Take stock of your training goals to find the right amount of warm-up time before a tough workout.
Shelley asks: I’m training for my second marathon, and lately I’ve been running a 4.8km warm-up before my speed workouts, which are usually once or twice a week. Is that warm-up too long?
A 4.8km warm-up is long, however, that doesn’t necessarily mean it’s a bad thing. While a one kilometre warm-up is usually adequate before most speed workouts, what’s more important is your intention behind that longer priming period. If your goal in doing a longer warm-up is to increase your total weekly mileage, this can be a great way to get in a few more kilometres – the slower, easier pace is kinder and gentler on the body.
When doing specific speed workouts, you should have a goal pace to target. Take note of your pace during these faster sessions and be sure you are hitting these prescribed paces.
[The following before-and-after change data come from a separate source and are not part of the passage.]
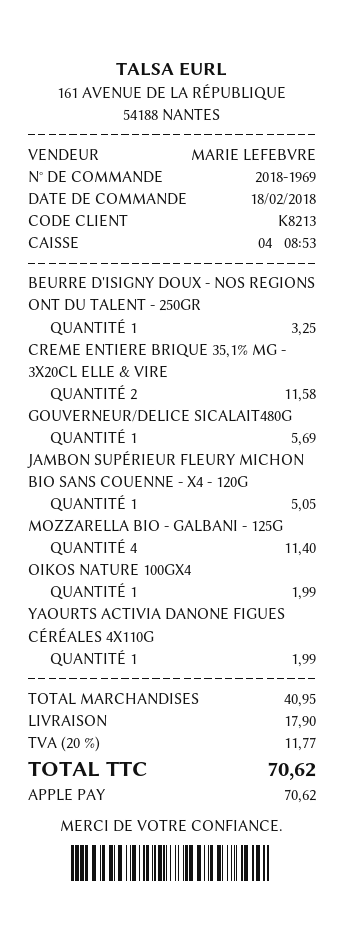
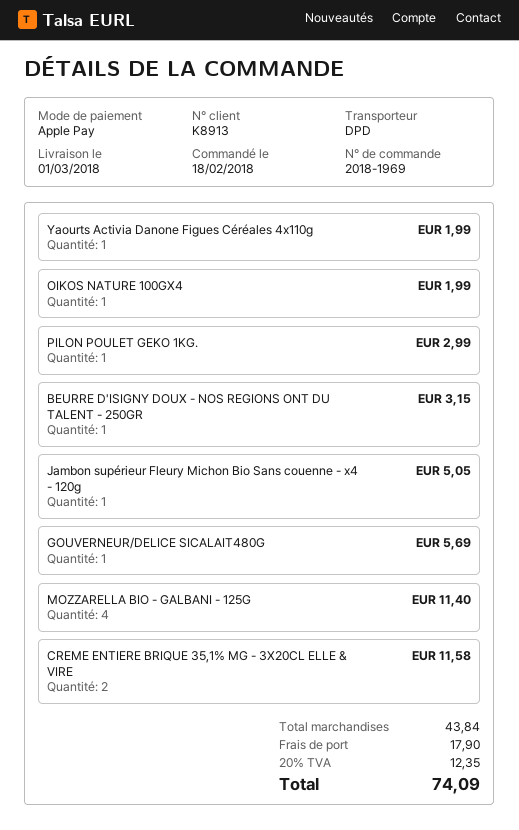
customer number: K8213 -> K8913
BEURRE D'ISIGNY DOUX - NOS REGIONS ONT DU TALENT - 250GR: 1 for 3.25 -> 1 for 3.15
PILON POULET GEKO 1KG.: none -> 1 for 2.99
subtotal: 40.95 -> 43.84
tax: 20% = 11.77 -> 20% = 12.35
total: 70.62 -> 74.09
If you are, then you can be assured that the longer warm-up is not detracting from workout. In fact, since you are training for a marathon, these longer workouts should help you achieve your marathon goals. If your legs feel tired and you’re not hitting those paces, then it is possible the longer warm-up is taking too much out of your before you even start.
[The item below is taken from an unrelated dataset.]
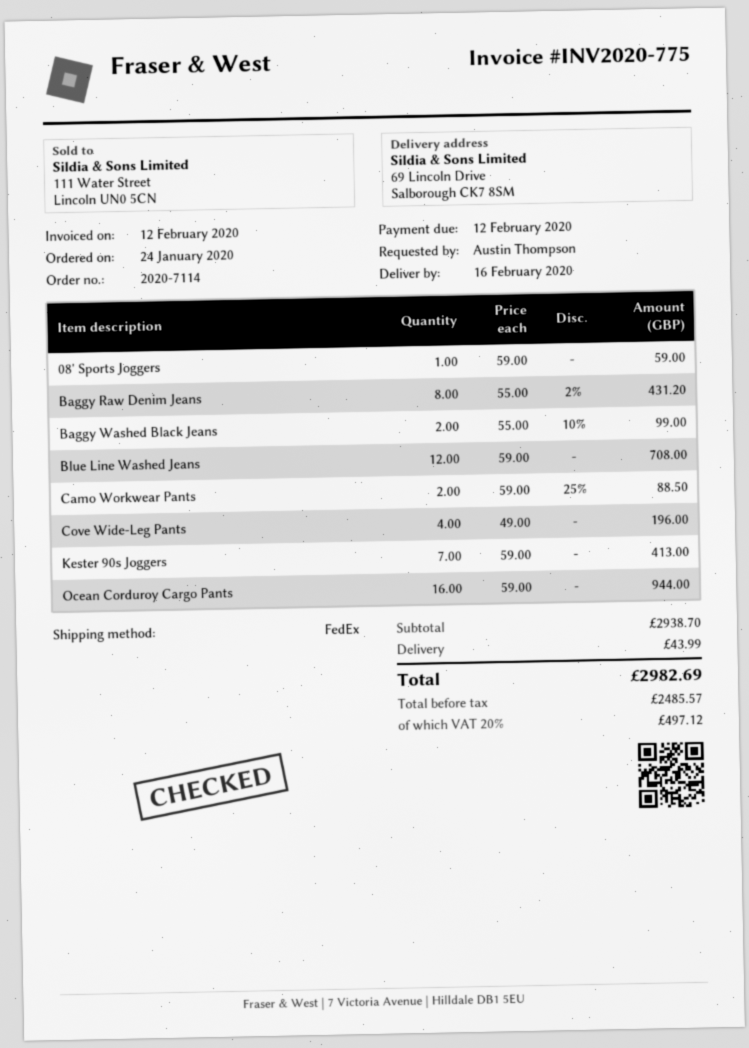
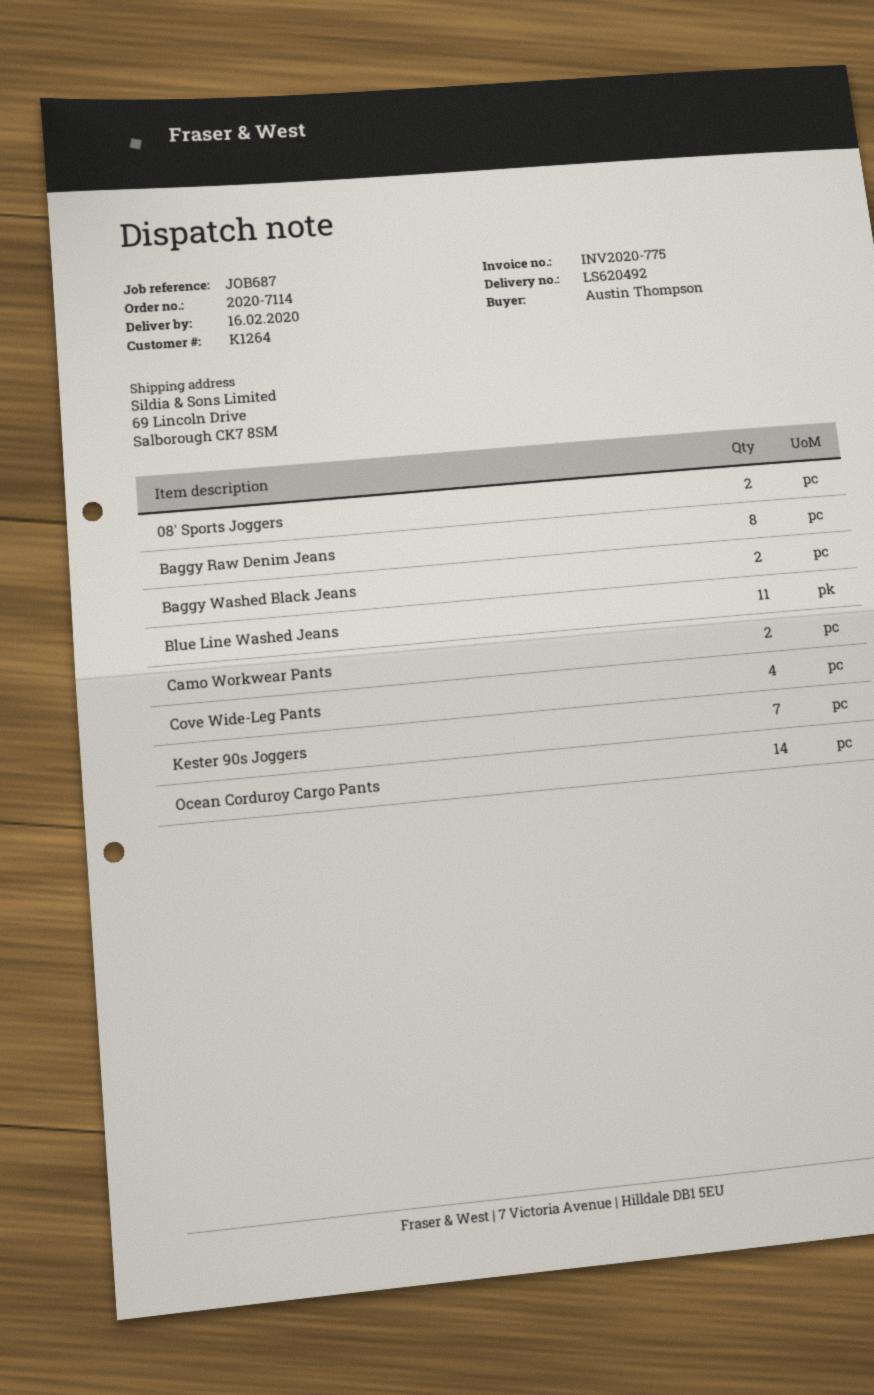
08' Sports Joggers: 1 -> 2
Blue Line Washed Jeans: 12 -> 11
Ocean Corduroy Cargo Pants: 16 -> 14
Recovery is also important, so look for signs of overtraining when running higher mileage. A higher than normal resting heart rate, aches or pains, lack of motivation, a higher than normal perceived exertion level or missing your times on your workouts can all be signs of overdoing it. If that happens, take some recovery time, reassess and cut back on mileage where you can
Another option for increasing weekly mileage is to add on during the cool-down phase of your run. Again, this can help simulate the marathon experience by helping you become accustomed to running on tired legs.
Speed workouts are typically five to eight kilometres in length, so running a three or five kilometre warm-up and a one kilometre cooldown could give you a total of nine to 14 kilometres, which is not bad for a weekday training run.